Cowen v Rentokil Initial Facility Services (UK) Ltd (t/a Initial Transport Services)
The law says that employees are entitled to compensation if they are unfairly dismissed. In Cowen v Rentokil Initial Facility Services (UK) Ltd (t/a Initial Transport Services)(IDS 854), the Employment Appeal Tribunal (EAT) confirmed that employers may still be liable to pay compensation if their employee gets a replacement job that turns out to be temporary.
Basic facts
Mr Cowen was made redundant from his job at Rentokil on 6 October 2006. He brought a claim of unfair dismissal on the basis that the company had failed to adequately consult with him, that he had been unfairly selected and that it did not try to find him suitable alternative employment.
Tribunal decision
The tribunal agreed he had been unfairly dismissed but refused to make an order for re-engagement because he had refused an offer (during “without prejudice” negotiations for the settlement of the claim) by Rentokil of a different job on a higher salary. By the time of the tribunal hearing, the post had been filled and the tribunal decided that the offer “mitigated his loss in relation to any right of re-engagement.”
The next issue to decide was compensation. Mr Cowen found a new job on 23 October 2006 on a higher salary than his old job, but was dismissed after the end of the probationary period in January 2007 (five months before the tribunal hearing). The tribunal decided he had mitigated his financial loss from 23 October 2006 and could not recover any compensation for the period following his second dismissal in January as the later dismissal was “not a relevant factor”.
Grounds of appeal
Mr Cowen appealed, saying that the tribunal should have ignored the fact that he had been offered another job by Rentokil as it was made during “without prejudice” negotiations.

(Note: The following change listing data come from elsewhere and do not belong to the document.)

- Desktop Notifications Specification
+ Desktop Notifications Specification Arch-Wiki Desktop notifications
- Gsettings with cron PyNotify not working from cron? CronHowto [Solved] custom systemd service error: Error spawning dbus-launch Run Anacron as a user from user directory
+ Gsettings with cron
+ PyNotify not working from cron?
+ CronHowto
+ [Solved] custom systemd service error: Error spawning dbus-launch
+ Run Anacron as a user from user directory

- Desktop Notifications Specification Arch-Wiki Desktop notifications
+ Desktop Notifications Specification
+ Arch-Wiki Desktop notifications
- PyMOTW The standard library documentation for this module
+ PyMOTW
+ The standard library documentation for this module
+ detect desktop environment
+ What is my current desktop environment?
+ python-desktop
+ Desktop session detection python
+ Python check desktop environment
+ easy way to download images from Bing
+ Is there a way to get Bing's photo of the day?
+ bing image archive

He also argued that it was unjust for the tribunal to decide he could only claim financial loss up to 23 October and not for the period following his second dismissal.
EAT decision
The EAT agreed that the tribunal should not have taken into account the company’s offer of another job in May 2007 as it was part of “without prejudice” negotiations. Although the company tried to argue that it was entitled to waive the privilege unilaterally as it had made the job offer, the EAT said that the waiver must be consensual.
It accepted, however, that if Mr Cowen had waived his right (as the employer argued), the tribunal would have been entitled to take the documentation concerning the negotiations into account. As it was not clear whether that was the case, the EAT remitted the issue to the tribunal to make “further findings of fact.”
As to the issue of mitigation, the EAT relied on the Court of Appeal decision in Dench v Flynn and partners which said that the loss flowing from a dismissal does not automatically comes to an end once permanent employment is obtained. In Cowen v Rentokil the tribunal confirmed that it was therefore “wrong to conclude in every case that the taking of new employment necessarily broke the chain of causation”.
The EAT said it was obvious that, in this case, when Mr Cowen took the new job, it might only last for the probationary period. As a result, the period of time for which he could claim compensation continued after the new job came to an end.
However, it stressed that did not mean that when a job only lasted a short time that causation would necessarily be broken. “It depends on all the circumstances. The reason why the employee lost the second job may have a bearing on the question. If it is for culpable misconduct, for example, one can readily see how that might break the chain of causation … But there is no evidence or suggestion that that was the situation here.”
Comment
Whilst the law, in relation to unfair dismissals, remains very difficult for claimants, this decision is welcome clarification and confirmation that, where a claim is successful and compensation assessed, a tribunal must not simply cut off the calculation of loss because a new job was obtained. It must look at each case on its particular facts in order to determine what award of compensation would be just and equitable.